▶

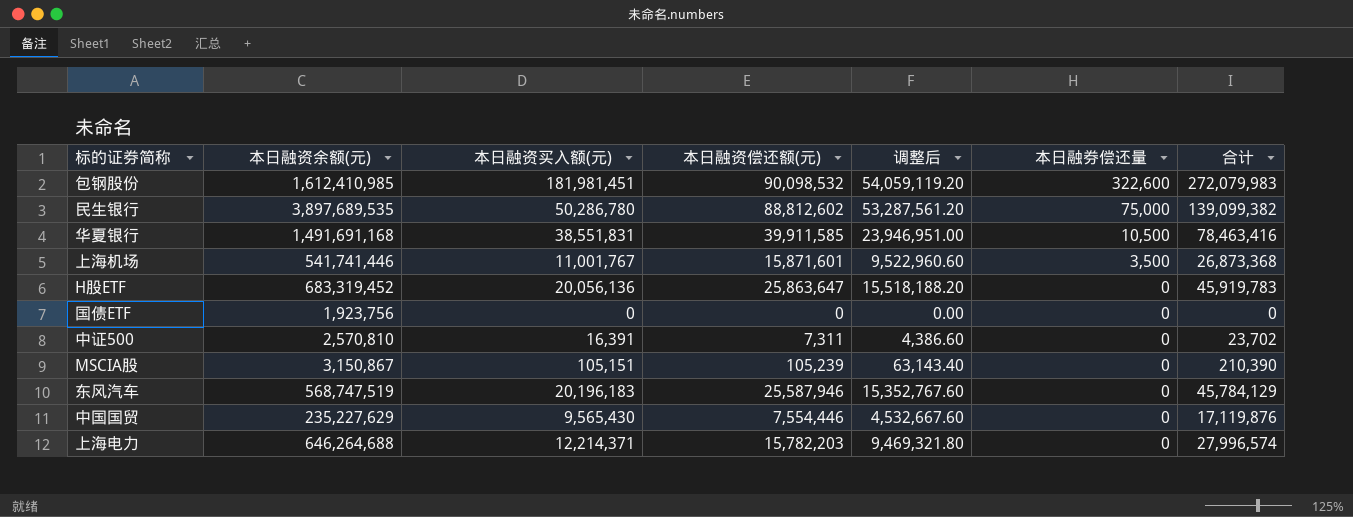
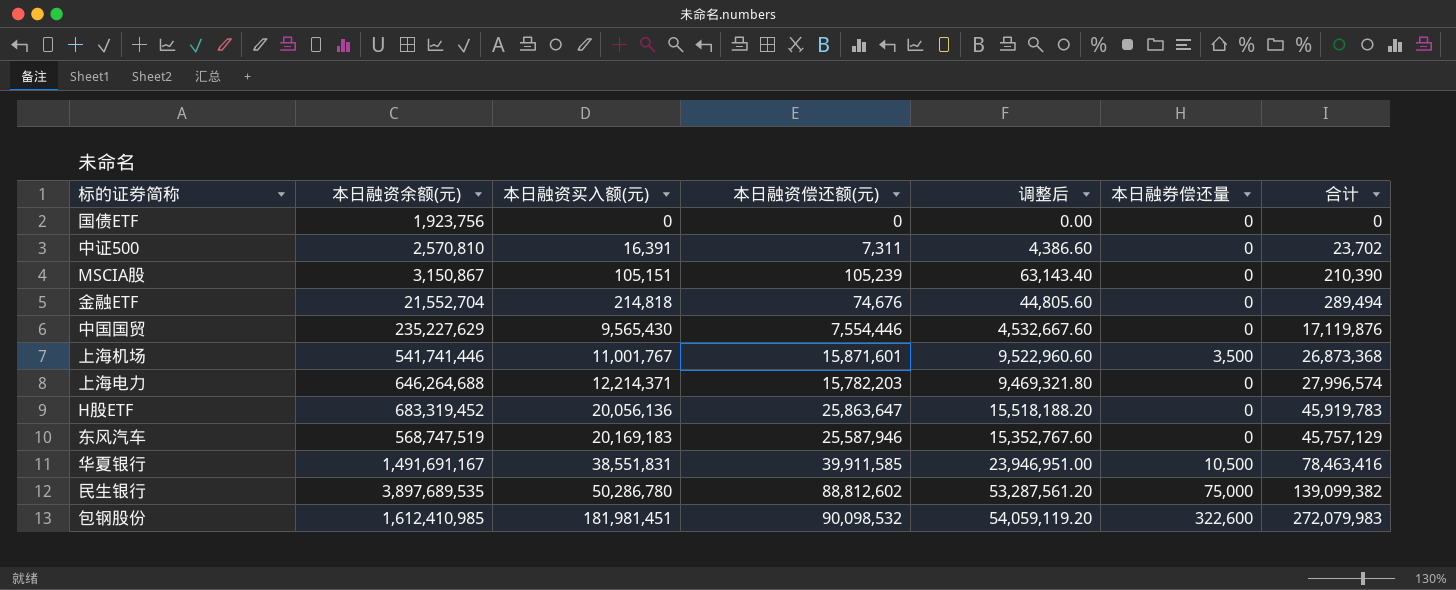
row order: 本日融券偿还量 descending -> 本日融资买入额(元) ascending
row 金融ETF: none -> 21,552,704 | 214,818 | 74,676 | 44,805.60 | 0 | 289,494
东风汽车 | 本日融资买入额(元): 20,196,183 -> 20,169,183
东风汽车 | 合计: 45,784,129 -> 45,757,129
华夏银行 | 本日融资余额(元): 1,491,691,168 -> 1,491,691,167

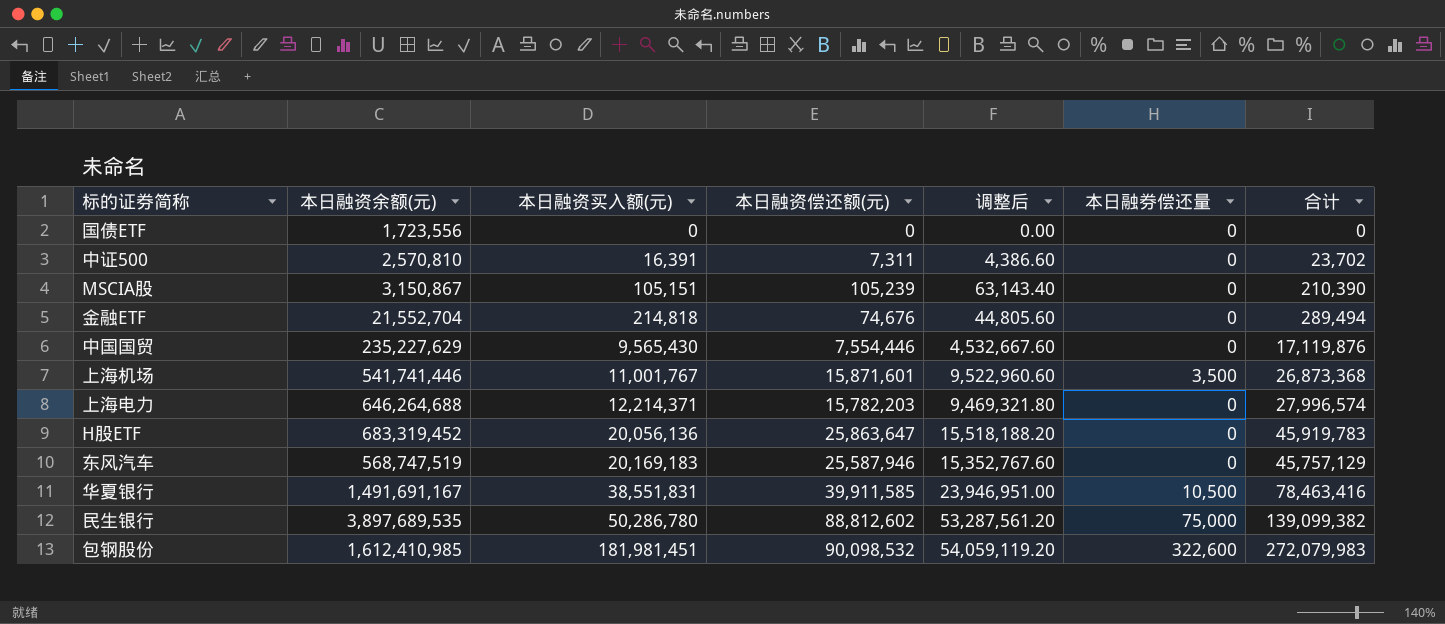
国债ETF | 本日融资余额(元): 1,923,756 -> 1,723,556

◀

# [REQUIREMENT]
Repeat only the lines between the start of the data and the line with "华夏银行 | 本日融资余额(元): 1,491,691,168", including those two lines, and skip the pictures.

# [SOLUTION BELOW]
row order: 本日融券偿还量 descending -> 本日融资买入额(元) ascending
row 金融ETF: none -> 21,552,704 | 214,818 | 74,676 | 44,805.60 | 0 | 289,494
东风汽车 | 本日融资买入额(元): 20,196,183 -> 20,169,183
东风汽车 | 合计: 45,784,129 -> 45,757,129
华夏银行 | 本日融资余额(元): 1,491,691,168 -> 1,491,691,167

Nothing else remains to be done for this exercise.